OASE

Bersabar dan Kembali kepada Allah

Sabar dengan mengucapkan kalimat “Innalillahi wa inna ilaihi raaji’uun” adalah sabar pada tingkatan pertama. Dimana seseorang menyadari bahwa ia adalah milik Allah Ta’ala dan akan kembali pada Allah Ta’ala. Di sini ia menyadari bahwa tidak ada yang dapat dilakukannya saat ujian datang menghantam kecuali menerima; karena ia adalah mahluk Allah SWT. Milik Allah yang harus menuruti apa pun kehendak pemilik-Nya.

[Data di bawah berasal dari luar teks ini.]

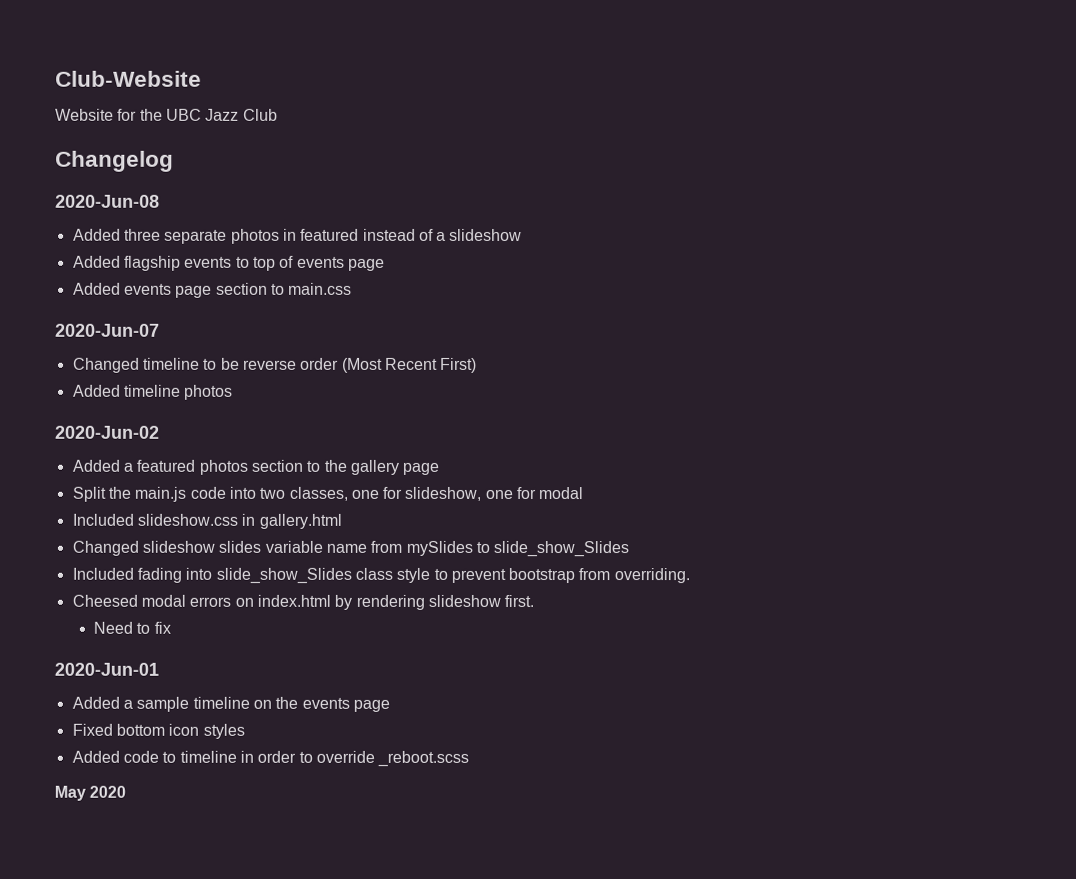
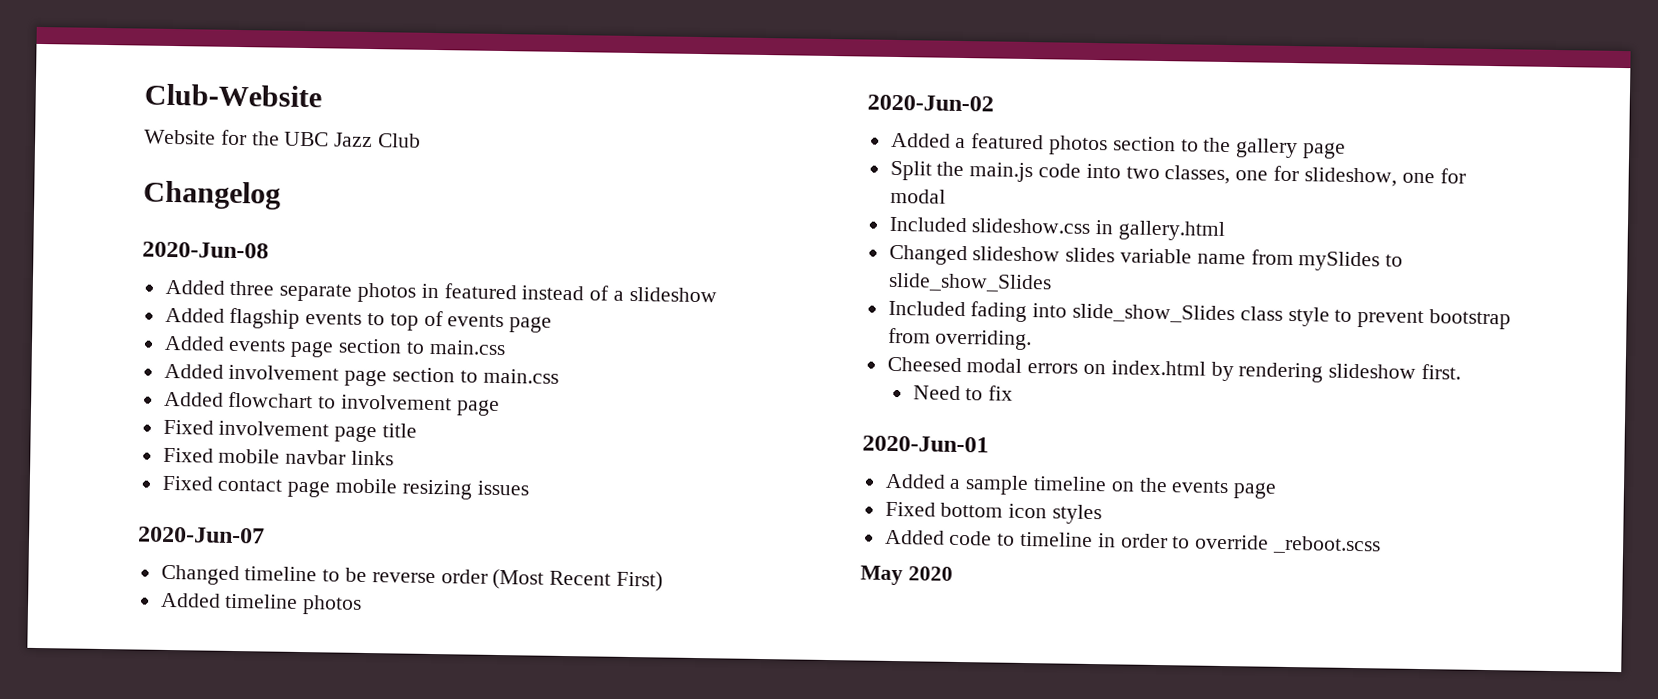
(353, 288) none -> [163,363,559,387] [163,391,500,416] [162,419,418,443] [162,447,395,466] [161,475,529,500] // Added involvement page section to main.css // Added flowchart to involvement page // Fixed involvement page title // Fixed mobile navbar links // Fixed contact page mobile resizing issues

Meskipun demikian, mau dan mampu menerima ujian ini saja sudah sangat menolong seseorang manakala menghadapi ujian. Jiwa dan raga seseorang yang menerima ujian sebagai bentuk ketaatannya kepada kehendak Allah Al-A’la akan mendatangkan ketenangan. Ketenangan ini sendiri merupakan kunci untuk mampu melihat masalah lebih jernih, berprasangka baik pada takdir Allah, sehingga mendorong seseorang untuk lebih dekat dengan solusi.

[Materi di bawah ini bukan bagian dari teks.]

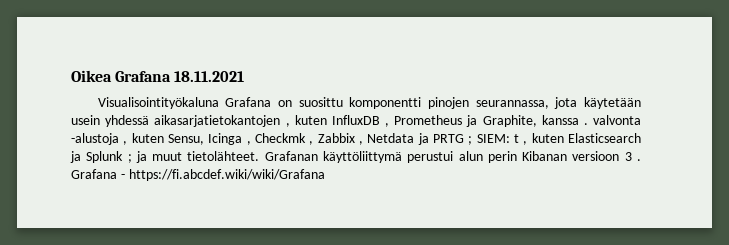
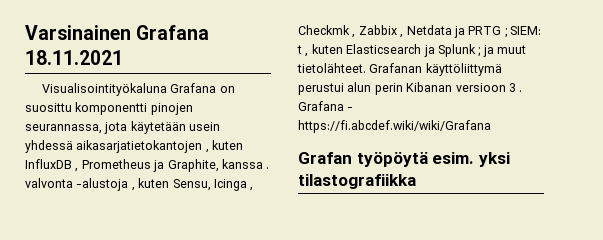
[71,70,112,82] Oikea -> [25,25,131,40] Varsinainen
(325, 175) none -> [298,152,510,167] [298,174,416,189] // Grafan työpöytä esim. yksi tilastografiikka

Namun, ada lagi kesabaran lebih dalam dan lebih tinggi nilainya di sisi Allah Ar-Rahiim, yaitu ash-shabrun jamil. Kesabaran yang dikenal sebagai kesabaran yang indah ini adalah kesabaran seseorang manakala mendapat musibah, akan tetapi hatinya tetap bersyukur kepada Allah Ar-Rahiim. Seburuk apa pun kondisi yang dihadapi ketika itu, ia tetap meyakini bahwa semuanya adalah bentuk kasih sayang Allah kepada-Nya dan pastilah ada hal terbaik yang ingin Allah sampaikan dengan ujian tersebut. Karena itu, lisan orang yang bersabar dengan ash-shabrun jamil ini biasanya tetap mengatakan Innalillahi, tetapi batinnya berdzikir Hamdallah; memuji dan bersyukur pada ketetapan Allah SWT. Di saat ini pula jiwanya kembali kepada Allah Swt dan hanya memohon bimbingan-Nya untuk bisa menemukan solusi; berpijak pada ridha-Nya.

Kesabaran ini pula yang terukir dalam jiwa para Rasul dan Nabi-Nya, juga para ulama dan mujahid. Seburuk apa pun kondisi yang dihadapi dan seberat apa pun ujian itu di dalam jiwa, mereka tetap bangkit dan berdiri tegak menyampaikan ayat-ayat Allah Swt. Seburuk apa pun perlakuan kaum mereka atau orang-orang kafir yang mereka dakwahi, energi memaafkan dan tetap memberi nasihat tak pernah berkurang.

Mereka tidak pernah menyalahkan orang lain ketika berhadapan dengan masalah. Mereka juga tidak kemudian mencari kambing hitam manakala ada hal yang terjadi di luar rencana. Yang mereka lakukan pertama kali, justru memohon ampun kepada Allah Ta’ala. Beristighfar.

Istighfar sendiri berasal dari kata ghafara yang artinya bertobat. Memohon ampun dan berhenti melakukan berbagai penyakit keduniaan yang menyebabkan ketaatan kepada Allah berkurang dan lebih cenderung pada hawa nafsu diri sendiri.

Karena ini, kunci manakala kita menghadapi ujian atau musibah di dunia ini, sejatinya adalah kembali kepada Allah Al-Ghaffar yang Maha Mengampuni. Bersyukur dengan apa pun yang terjadi, sehingga shabrun jamil akan berbuah hikmah dan pertolongan. Bertawakal kepada Allah, meyakini bahwa Allah sedang mengajari untuk menjadikan kita lebih baik, dan menjaga munajat kepada-Nya tetap rapat. Karena, Allah-lah tempat segala sesuatu akan kembali, termasuk diri dan yang kita upayakan selama ini.[]

KH Bachtiar Nasir, Pimpinan AQL Islamic Center.